-------- Input material

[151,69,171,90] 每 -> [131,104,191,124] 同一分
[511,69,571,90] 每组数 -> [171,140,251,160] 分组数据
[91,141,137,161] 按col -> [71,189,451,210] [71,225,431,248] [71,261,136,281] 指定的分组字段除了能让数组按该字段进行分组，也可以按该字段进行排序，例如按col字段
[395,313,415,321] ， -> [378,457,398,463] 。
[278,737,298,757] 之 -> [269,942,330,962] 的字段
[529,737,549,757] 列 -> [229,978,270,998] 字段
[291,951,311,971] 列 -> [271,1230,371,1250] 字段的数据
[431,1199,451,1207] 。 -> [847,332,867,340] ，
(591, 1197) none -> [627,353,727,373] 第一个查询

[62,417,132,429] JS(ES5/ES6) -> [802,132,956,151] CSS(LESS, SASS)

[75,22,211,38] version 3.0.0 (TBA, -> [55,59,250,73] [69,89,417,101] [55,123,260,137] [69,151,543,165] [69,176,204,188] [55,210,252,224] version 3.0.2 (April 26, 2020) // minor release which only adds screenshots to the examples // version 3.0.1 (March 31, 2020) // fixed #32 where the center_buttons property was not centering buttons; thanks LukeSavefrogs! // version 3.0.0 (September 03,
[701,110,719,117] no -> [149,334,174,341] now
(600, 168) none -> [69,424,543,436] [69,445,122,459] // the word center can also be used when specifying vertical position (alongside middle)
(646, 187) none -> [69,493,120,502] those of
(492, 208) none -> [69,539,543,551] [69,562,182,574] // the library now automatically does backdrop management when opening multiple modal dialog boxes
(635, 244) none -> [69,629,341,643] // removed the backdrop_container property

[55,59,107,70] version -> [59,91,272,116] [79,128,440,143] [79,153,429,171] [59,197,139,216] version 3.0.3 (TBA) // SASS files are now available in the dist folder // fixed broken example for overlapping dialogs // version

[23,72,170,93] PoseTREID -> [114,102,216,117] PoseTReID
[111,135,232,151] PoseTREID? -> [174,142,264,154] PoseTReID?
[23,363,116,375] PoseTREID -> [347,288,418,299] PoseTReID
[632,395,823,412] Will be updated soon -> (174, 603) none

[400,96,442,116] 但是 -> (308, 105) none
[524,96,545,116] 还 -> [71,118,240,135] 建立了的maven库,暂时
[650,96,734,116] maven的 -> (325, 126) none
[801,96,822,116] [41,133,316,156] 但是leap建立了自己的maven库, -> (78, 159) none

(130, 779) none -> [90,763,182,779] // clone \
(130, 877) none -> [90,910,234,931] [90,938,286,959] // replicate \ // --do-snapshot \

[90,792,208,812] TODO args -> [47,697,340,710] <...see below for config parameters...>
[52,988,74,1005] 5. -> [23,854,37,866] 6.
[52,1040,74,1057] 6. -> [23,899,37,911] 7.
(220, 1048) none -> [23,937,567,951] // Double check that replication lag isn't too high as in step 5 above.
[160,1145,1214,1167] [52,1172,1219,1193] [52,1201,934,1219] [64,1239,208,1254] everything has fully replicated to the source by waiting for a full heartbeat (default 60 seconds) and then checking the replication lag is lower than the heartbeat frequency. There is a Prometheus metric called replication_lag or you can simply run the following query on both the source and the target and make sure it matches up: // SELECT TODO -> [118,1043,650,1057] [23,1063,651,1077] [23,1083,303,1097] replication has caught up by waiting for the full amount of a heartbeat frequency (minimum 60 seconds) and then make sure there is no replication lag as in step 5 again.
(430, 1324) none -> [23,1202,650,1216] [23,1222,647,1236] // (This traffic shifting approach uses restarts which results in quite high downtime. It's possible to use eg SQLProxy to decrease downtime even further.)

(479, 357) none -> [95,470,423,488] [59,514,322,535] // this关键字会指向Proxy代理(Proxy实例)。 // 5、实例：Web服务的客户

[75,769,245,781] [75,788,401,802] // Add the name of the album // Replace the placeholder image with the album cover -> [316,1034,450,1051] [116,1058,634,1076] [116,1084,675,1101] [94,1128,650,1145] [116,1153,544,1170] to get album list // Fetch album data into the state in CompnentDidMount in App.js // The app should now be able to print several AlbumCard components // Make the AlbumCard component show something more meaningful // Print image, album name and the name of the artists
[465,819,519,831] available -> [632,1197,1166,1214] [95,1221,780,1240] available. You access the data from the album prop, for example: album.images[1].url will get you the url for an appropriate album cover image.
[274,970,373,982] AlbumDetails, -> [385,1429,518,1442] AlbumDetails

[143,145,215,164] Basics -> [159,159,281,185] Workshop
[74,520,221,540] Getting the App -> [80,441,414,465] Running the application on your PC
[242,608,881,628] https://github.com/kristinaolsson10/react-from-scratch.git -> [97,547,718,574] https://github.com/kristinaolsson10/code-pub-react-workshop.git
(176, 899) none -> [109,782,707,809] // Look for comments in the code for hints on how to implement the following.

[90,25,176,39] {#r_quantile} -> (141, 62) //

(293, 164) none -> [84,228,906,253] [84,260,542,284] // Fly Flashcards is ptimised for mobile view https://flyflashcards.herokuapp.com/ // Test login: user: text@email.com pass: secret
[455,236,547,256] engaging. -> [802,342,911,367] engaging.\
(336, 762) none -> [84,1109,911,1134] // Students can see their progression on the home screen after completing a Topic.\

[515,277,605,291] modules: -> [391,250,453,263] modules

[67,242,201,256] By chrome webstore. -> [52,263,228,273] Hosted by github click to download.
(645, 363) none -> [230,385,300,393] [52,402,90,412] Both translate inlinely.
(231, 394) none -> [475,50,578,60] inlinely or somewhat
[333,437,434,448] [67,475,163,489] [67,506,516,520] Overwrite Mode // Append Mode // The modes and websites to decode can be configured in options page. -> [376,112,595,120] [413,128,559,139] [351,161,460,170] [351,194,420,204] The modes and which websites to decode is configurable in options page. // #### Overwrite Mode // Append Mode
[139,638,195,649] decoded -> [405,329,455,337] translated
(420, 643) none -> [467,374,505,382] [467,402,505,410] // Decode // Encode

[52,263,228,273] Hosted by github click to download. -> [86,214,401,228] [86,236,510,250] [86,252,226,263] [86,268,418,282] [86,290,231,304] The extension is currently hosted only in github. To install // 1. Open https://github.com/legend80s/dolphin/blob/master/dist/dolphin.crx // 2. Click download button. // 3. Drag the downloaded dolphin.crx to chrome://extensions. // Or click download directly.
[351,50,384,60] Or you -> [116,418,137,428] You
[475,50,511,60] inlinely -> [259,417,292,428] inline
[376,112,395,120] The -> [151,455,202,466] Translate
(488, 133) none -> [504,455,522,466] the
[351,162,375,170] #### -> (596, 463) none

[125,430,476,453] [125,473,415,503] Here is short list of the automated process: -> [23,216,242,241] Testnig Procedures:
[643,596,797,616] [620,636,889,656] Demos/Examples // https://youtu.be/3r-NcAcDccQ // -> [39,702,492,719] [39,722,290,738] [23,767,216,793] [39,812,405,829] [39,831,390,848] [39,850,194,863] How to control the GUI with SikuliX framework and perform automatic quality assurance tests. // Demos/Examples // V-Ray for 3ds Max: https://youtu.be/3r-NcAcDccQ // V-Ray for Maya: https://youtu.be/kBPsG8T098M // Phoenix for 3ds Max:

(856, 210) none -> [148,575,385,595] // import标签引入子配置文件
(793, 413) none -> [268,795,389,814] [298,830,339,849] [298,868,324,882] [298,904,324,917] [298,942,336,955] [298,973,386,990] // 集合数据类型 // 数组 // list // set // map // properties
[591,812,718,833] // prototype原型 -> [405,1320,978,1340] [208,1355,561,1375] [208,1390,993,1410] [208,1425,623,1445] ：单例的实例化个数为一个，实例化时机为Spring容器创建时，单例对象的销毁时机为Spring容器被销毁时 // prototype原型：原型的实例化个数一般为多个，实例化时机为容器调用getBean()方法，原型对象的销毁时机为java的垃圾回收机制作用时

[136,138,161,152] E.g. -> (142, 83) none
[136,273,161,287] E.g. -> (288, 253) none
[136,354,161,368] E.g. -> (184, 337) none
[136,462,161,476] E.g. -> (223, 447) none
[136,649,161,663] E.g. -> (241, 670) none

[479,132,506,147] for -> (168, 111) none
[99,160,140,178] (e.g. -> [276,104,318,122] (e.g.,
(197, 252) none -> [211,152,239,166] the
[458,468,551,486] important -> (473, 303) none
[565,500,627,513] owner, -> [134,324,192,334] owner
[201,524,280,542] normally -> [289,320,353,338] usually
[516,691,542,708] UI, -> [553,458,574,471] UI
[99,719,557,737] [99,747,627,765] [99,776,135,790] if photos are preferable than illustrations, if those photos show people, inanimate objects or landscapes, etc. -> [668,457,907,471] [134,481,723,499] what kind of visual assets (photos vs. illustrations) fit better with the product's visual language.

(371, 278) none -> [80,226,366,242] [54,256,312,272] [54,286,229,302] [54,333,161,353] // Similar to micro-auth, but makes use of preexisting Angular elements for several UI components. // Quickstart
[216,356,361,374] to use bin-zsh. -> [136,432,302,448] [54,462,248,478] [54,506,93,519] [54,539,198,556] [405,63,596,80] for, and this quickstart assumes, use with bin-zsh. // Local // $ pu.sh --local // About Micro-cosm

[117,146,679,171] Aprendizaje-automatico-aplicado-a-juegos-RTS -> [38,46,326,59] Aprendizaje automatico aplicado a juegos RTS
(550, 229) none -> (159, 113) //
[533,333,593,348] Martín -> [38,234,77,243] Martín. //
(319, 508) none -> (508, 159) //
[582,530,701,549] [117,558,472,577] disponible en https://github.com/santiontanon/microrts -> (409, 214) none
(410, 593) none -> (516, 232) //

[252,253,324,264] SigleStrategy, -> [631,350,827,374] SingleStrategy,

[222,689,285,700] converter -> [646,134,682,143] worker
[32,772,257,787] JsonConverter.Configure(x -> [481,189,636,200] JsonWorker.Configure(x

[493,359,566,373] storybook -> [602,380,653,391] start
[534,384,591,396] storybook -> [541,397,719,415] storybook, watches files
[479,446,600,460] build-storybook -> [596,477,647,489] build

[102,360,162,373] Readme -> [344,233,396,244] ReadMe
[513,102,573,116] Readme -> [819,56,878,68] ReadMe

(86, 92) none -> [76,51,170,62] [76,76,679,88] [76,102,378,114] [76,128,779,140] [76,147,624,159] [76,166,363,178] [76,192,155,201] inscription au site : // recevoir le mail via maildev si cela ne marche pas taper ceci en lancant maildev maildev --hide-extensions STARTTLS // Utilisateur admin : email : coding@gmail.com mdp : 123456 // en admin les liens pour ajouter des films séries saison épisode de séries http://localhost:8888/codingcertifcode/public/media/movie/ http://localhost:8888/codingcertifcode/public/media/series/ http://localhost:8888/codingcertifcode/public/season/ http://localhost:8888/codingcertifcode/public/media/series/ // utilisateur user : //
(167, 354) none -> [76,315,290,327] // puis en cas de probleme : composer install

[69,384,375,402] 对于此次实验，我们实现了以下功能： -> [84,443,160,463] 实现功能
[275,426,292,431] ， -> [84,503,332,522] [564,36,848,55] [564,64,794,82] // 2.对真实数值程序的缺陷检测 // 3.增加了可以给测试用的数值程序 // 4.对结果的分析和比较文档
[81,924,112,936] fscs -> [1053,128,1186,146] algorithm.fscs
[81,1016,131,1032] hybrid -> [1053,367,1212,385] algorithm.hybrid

----------------

Your answer must consist solely of the lines above between the line holding "(141, 62) //" and the line holding "[515,277,605,291] modules: ->", inclusive, copied exactly.

Output below:
[90,25,176,39] {#r_quantile} -> (141, 62) //

(293, 164) none -> [84,228,906,253] [84,260,542,284] // Fly Flashcards is ptimised for mobile view https://flyflashcards.herokuapp.com/ // Test login: user: text@email.com pass: secret
[455,236,547,256] engaging. -> [802,342,911,367] engaging.\
(336, 762) none -> [84,1109,911,1134] // Students can see their progression on the home screen after completing a Topic.\

[515,277,605,291] modules: -> [391,250,453,263] modules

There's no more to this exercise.